**TASK INSTRUCTIONS**
Look below for the lines from the one with "(520, 810) none" to the one with "[596,1206,636,1221] 990. ->", and copy exactly those lines, both ends included.

**GIVEN ENTRIES**

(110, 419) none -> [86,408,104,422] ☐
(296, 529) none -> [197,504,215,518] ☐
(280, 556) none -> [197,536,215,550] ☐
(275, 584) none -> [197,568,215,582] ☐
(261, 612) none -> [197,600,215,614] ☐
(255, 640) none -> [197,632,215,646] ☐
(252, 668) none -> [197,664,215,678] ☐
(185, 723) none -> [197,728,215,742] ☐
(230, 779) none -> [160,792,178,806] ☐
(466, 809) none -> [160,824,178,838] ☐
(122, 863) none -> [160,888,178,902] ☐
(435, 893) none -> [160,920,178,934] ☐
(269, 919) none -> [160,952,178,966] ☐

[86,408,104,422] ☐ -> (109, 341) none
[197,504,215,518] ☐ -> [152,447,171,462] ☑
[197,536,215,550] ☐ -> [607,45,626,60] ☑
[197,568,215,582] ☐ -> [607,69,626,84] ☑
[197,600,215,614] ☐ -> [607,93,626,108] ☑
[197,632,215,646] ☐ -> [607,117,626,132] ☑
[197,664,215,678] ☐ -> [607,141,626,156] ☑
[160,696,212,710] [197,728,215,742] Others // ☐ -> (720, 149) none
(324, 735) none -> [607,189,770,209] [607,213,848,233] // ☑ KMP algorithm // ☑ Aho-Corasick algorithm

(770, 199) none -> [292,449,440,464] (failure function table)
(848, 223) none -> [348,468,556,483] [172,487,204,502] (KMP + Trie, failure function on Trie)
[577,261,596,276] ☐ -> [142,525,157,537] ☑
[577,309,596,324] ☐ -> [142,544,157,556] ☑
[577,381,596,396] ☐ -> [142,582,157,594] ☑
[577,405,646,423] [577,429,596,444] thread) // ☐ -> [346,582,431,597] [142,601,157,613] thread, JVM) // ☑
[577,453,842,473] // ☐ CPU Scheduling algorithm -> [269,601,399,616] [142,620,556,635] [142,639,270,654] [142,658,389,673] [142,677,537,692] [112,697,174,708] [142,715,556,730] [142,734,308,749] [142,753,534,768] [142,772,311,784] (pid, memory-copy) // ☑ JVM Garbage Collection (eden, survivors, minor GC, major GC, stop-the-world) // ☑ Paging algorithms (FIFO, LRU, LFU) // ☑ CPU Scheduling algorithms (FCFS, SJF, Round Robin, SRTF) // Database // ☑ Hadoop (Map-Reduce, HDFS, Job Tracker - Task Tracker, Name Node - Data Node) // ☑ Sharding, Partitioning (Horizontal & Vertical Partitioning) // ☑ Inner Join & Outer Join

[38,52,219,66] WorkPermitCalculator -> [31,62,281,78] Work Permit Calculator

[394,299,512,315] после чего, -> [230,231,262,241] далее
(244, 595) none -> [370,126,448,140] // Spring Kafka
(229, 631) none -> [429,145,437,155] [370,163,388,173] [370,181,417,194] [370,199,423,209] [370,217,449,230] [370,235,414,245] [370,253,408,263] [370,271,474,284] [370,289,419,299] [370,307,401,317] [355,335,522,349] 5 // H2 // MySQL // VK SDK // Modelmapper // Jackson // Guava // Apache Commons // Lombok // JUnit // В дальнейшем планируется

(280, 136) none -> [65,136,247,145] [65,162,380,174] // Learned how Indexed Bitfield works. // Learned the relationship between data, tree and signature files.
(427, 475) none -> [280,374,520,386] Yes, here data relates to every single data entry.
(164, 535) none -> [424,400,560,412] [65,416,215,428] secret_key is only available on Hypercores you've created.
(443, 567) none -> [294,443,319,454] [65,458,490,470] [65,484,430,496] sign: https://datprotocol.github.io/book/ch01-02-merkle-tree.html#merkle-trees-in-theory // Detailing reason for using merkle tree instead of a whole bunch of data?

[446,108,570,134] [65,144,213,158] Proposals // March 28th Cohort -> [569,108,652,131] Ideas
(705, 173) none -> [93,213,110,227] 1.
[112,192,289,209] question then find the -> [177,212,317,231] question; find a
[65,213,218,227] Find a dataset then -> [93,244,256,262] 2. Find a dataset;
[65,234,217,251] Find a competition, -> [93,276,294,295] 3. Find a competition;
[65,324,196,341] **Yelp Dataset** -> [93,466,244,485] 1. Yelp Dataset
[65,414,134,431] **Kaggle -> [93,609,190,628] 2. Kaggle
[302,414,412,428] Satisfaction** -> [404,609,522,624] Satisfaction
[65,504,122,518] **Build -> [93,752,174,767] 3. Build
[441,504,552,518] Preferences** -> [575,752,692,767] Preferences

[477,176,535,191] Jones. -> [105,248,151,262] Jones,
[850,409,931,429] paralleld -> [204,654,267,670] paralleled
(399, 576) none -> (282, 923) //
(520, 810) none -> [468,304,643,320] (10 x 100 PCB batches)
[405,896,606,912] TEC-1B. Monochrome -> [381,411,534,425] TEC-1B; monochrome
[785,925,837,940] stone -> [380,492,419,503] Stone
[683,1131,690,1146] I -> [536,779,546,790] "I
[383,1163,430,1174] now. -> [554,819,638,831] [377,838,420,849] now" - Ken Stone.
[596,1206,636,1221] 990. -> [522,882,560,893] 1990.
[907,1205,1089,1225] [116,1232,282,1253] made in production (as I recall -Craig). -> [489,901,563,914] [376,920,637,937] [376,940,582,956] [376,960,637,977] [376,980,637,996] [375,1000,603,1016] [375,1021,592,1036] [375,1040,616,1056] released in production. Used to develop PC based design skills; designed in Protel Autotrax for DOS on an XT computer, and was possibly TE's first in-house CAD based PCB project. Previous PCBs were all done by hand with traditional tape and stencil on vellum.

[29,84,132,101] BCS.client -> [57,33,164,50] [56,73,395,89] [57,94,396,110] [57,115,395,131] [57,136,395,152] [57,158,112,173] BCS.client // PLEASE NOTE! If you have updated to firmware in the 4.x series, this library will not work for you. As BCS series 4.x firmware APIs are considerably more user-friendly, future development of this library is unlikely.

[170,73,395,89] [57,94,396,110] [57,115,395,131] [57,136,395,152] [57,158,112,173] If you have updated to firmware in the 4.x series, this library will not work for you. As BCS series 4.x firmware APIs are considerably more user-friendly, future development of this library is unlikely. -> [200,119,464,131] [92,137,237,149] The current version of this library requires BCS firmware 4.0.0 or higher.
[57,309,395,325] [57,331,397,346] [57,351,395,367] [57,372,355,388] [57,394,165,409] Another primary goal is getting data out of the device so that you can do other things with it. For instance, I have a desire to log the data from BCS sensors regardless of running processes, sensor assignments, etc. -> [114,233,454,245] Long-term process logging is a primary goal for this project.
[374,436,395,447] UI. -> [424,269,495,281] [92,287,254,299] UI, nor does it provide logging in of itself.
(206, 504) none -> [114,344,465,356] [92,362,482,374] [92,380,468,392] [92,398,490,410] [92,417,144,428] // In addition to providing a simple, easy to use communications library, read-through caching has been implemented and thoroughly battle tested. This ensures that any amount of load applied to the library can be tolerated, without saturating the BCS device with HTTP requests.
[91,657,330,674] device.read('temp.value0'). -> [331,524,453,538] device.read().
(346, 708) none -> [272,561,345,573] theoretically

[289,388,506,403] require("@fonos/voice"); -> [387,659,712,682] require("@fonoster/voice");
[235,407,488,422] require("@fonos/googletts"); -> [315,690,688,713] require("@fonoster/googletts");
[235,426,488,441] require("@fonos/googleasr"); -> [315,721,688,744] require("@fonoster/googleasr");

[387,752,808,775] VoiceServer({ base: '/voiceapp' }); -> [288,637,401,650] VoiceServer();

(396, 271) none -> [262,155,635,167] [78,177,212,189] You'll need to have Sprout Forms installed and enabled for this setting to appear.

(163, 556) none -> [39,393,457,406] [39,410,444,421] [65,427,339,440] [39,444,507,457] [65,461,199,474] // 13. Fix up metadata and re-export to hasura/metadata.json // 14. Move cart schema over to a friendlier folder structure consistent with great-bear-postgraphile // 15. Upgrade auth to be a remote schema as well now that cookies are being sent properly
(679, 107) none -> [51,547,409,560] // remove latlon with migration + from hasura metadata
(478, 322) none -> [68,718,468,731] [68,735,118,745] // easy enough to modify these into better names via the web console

**YOUR SOLUTION**
(520, 810) none -> [468,304,643,320] (10 x 100 PCB batches)
[405,896,606,912] TEC-1B. Monochrome -> [381,411,534,425] TEC-1B; monochrome
[785,925,837,940] stone -> [380,492,419,503] Stone
[683,1131,690,1146] I -> [536,779,546,790] "I
[383,1163,430,1174] now. -> [554,819,638,831] [377,838,420,849] now" - Ken Stone.
[596,1206,636,1221] 990. -> [522,882,560,893] 1990.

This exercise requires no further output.